■ **YOUR OBJECTIVE**
Your job is to copy the lines from the material that include "TABLE".

________

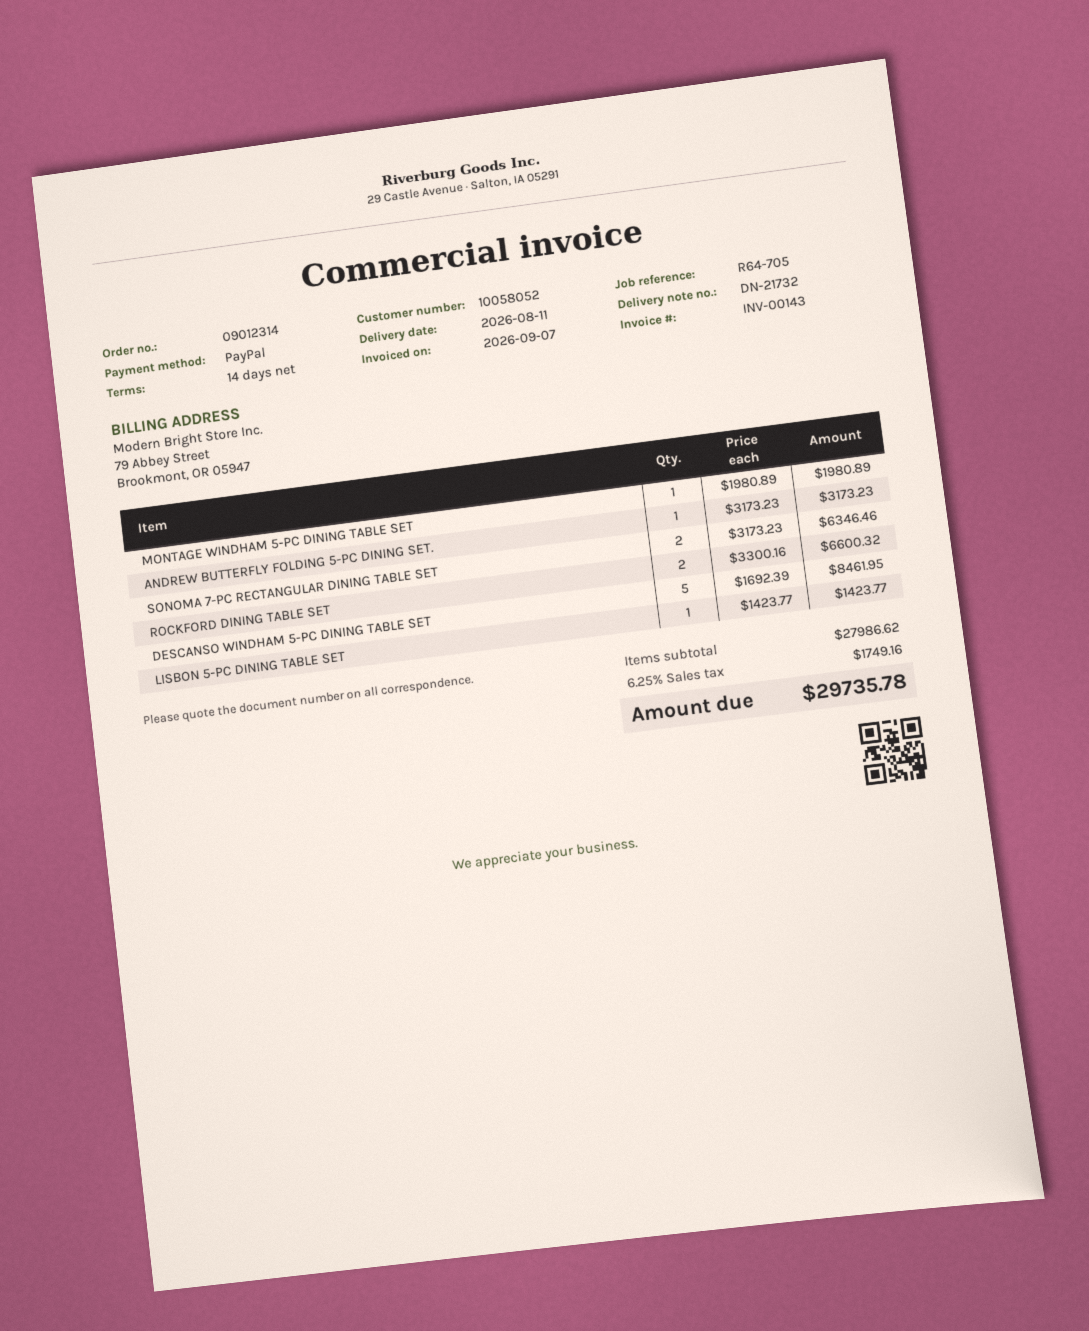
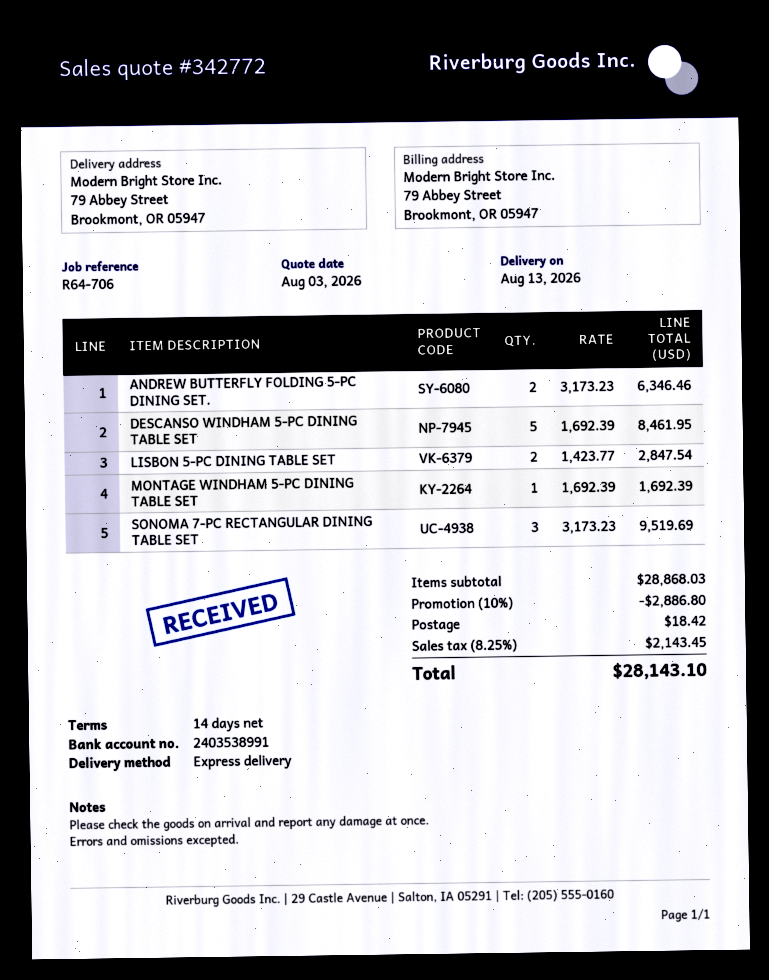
delivery date: 2026-08-11 -> 2026-08-13
reference: R64-705 -> R64-706
MONTAGE WINDHAM 5-PC DINING TABLE SET: 1 x 1980.89 = 1980.89 -> 1 x 1692.39 = 1692.39
ANDREW BUTTERFLY FOLDING 5-PC DINING SET.: 1 x 3173.23 = 3173.23 -> 2 x 3173.23 = 6346.46
SONOMA 7-PC RECTANGULAR DINING TABLE SET: 2 x 3173.23 = 6346.46 -> 3 x 3173.23 = 9519.69
ROCKFORD DINING TABLE SET: 2 x 3300.16 = 6600.32 -> none
LISBON 5-PC DINING TABLE SET: 1 x 1423.77 = 1423.77 -> 2 x 1423.77 = 2847.54
subtotal: 27986.62 -> 28868.03
discount: none -> 10% = 2886.80
shipping: none -> 18.42
tax: 6.25% = 1749.16 -> 8.25% = 2143.45
total: 29735.78 -> 28143.10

________

■ **SOLUTION FOR THIS PROBLEM**
MONTAGE WINDHAM 5-PC DINING TABLE SET: 1 x 1980.89 = 1980.89 -> 1 x 1692.39 = 1692.39
SONOMA 7-PC RECTANGULAR DINING TABLE SET: 2 x 3173.23 = 6346.46 -> 3 x 3173.23 = 9519.69
ROCKFORD DINING TABLE SET: 2 x 3300.16 = 6600.32 -> none
LISBON 5-PC DINING TABLE SET: 1 x 1423.77 = 1423.77 -> 2 x 1423.77 = 2847.54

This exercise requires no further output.